Lawrence Nelson (1936 – October 27, 1963), who recorded as Prince La La, was an American singer, songwriter and guitarist. After a single R&B hit, "She Put the Hurt on Me", he died of a drugs overdose, aged 27.

==Biography==
He was born in 1936 in the Ninth Ward of New Orleans, Louisiana, United States. His father, Walter Nelson, was a jazz and R&B guitarist, who played with Smiley Lewis. His elder brother, Walter "Papoose" Nelson, played in the 1950s and early 1960s with Fats Domino and Professor Longhair, and was a session guitarist for New Orleans bandlander and producer Dave Bartholomew; he died in 1962. Sister Dorothy was married to the singer, songwriter and producer Jessie Hill.
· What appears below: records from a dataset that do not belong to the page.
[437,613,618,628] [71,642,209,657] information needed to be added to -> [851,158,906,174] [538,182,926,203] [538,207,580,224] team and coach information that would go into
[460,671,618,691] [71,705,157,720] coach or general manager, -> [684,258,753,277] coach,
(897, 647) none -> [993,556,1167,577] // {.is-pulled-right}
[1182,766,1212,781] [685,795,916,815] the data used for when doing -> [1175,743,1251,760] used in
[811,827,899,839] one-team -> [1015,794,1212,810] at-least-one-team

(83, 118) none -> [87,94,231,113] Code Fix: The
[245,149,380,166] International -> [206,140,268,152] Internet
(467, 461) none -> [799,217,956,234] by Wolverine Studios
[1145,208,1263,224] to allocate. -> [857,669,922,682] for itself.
Nelson started as a songwriter. In 1961, Jessie Hill brought his latest discovery, 19-year-old Barbara George, in for a debut recording session with Harold Battiste's newly founded AFO (All For One) label. Hill proposed that she sing Nelson's song "She Put the Hurt on Me", and played Nelson's vocal demo for her and Battiste to hear. Battiste liked Nelson's version so much he decided to have Nelson sing the song instead. In 1962, it became the first release by the AFO label, b/w "Don’t You Know Little Girl (I'm In Love)". Other musicians on the record included saxophonist Red Tyler and drummer John Boudreaux. Issued in mid-1962, the record was credited to Prince La La - "La La" being Nelson's nickname - and rose to number 28 on the Billboard R&B chart. It was promoted with images of La La in exotic robes, a style later adopted by fellow New Orleans musician Dr. John.
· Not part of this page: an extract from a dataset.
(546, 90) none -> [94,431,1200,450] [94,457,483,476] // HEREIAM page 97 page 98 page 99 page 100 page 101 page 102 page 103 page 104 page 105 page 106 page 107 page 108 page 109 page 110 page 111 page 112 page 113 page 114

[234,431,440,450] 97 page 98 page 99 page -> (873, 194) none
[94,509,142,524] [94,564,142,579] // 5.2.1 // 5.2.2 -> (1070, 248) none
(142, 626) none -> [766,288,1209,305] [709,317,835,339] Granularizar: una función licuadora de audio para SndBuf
Nelson followed up with a second single at the tail-end of 1962, the Charley Julien song "Gettin' Married Soon", b/w "Come Back To Me". However, in October 1963 he died at the age of 27 in somewhat mysterious circumstances, most sources stating that it was the result of an accidental overdose of heroin, though there have been intimations of foul play.

Nelson's death was the subject of his friend Oliver Morgan's 1964 song "Who Shot the La La?" A further two Prince La La recordings are extant: "Things Have Changed", and a Jessie Hill song, "Need You".